Sorry, I think my "something true" comment wasn't accurate. I was trying to draw a line between "gold", human-added information and the automatically computed information. I think the line is even blurrier because those computed counts are, I think, from human annotations.

So you have this information and you'd like to make it available. That's great, but I still think it would be better as a separate resource, similar to how the information-content (IC) data files are distributed separately. It's also easier that way to track where the counts came from, e.g., in a file called ntumc-pwn-3.0-counts.tsv instead of having a dc:source="NTUMC" attribute on every <Count> element in the XML file.

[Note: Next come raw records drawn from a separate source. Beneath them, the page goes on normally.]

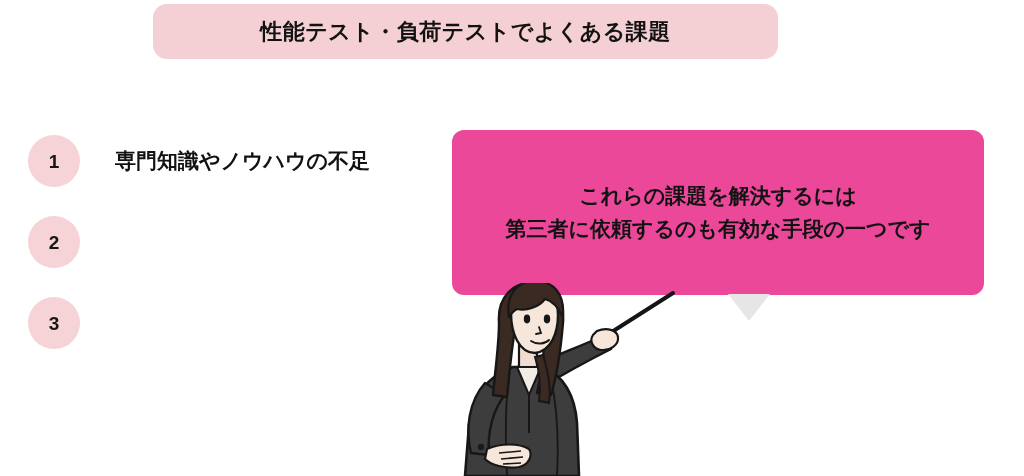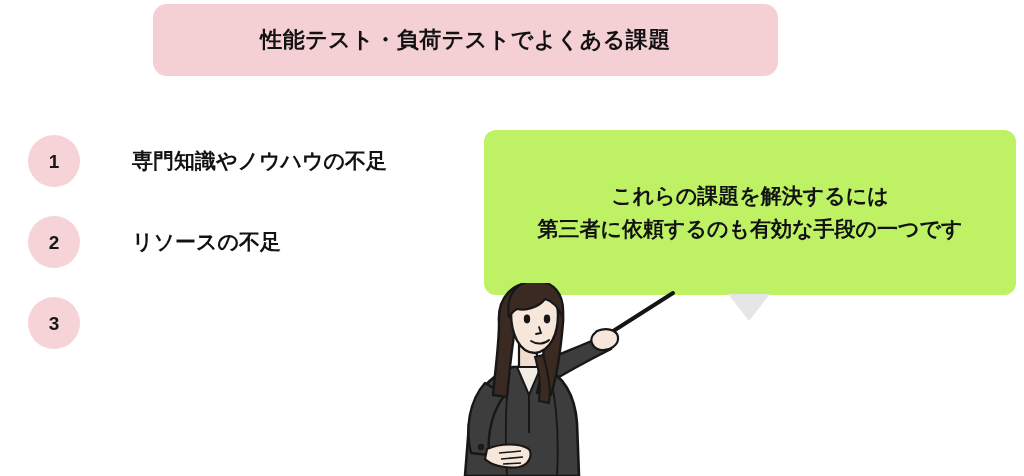"性能テスト・負荷テストでよくある課題" #title-banner { height: 72px -> 55px }
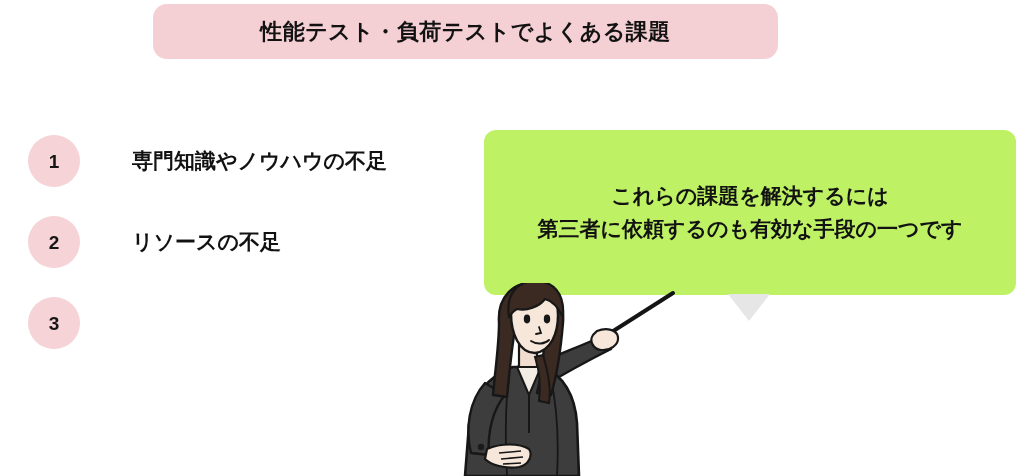"専門知識やノウハウの不足" .issue-label { margin-left: 52px -> 35px }
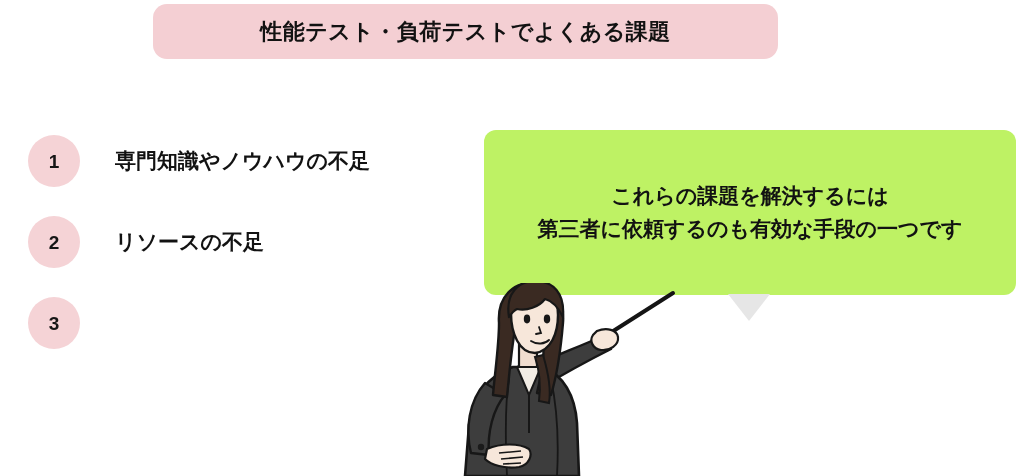"これらの課題を解決するには" #speech-bubble { background: #bef264 -> #ec4899; left: 484px -> 452px }
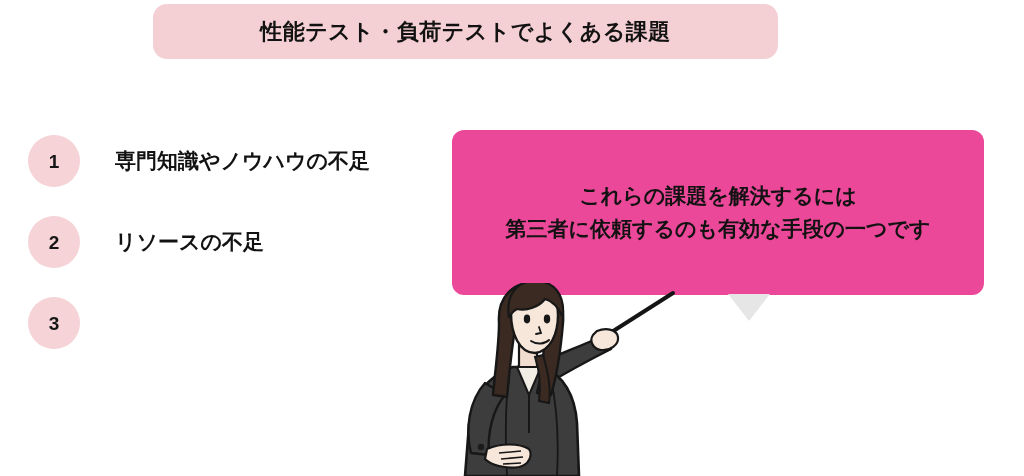"リソースの不足" span.issue-label { html: <span>リソースの不足</span> -> none }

Also, practically, I have not seen any wordnets distributed with this information (I suspect you use it internally for annotation projects), and trying to model it properly in Wn complicates the database schema and code. I guess I'm arguing for a worse-is-better approach.

We only want candidates that come with a wordnet, and packaging them together makes this easier to manage.

My position here is essentially the same as my last argument regarding schema/code complexity. It seems like the format has been refitted with a feature that's only relevant for CILI's development and not for modeling a wordnet. A proposed ILI with ili="in" must be special-cased: it's not the case that all synsets with ili="in" are interlingually aligned, <ILIDefinition> when the ili attribute is not "in" should probably be ignored as the definitions come from CILI, etc. I think it would be better to propose new ILIs by declaring the synset they belong to, such as in a TSV file (examples from EWN 2020):

synset  definition
ewn-05698967-n  the barrier preventing Blacks from participating in various activities with whites
ewn-05822120-n  (plural) something that reminds you of someone or something
...

Furthermore, we cannot express in a DTD that <ILIDefinition> is required when the ili attribute has value "in" and is forbidden (?) otherwise. It's just not a good fit.

goodmami commented 3 years ago

Also note that I've updated the original issue text. I added some attributes as candidates for removal. I understand that they had some original purpose but I don't see evidence of their use, so it's worth discussing whether they can be removed. Generally, though, these attributes are relatively simple to model in the database and they can just not appear in the XML when unused, but they can still cause surprises (e.g., see here).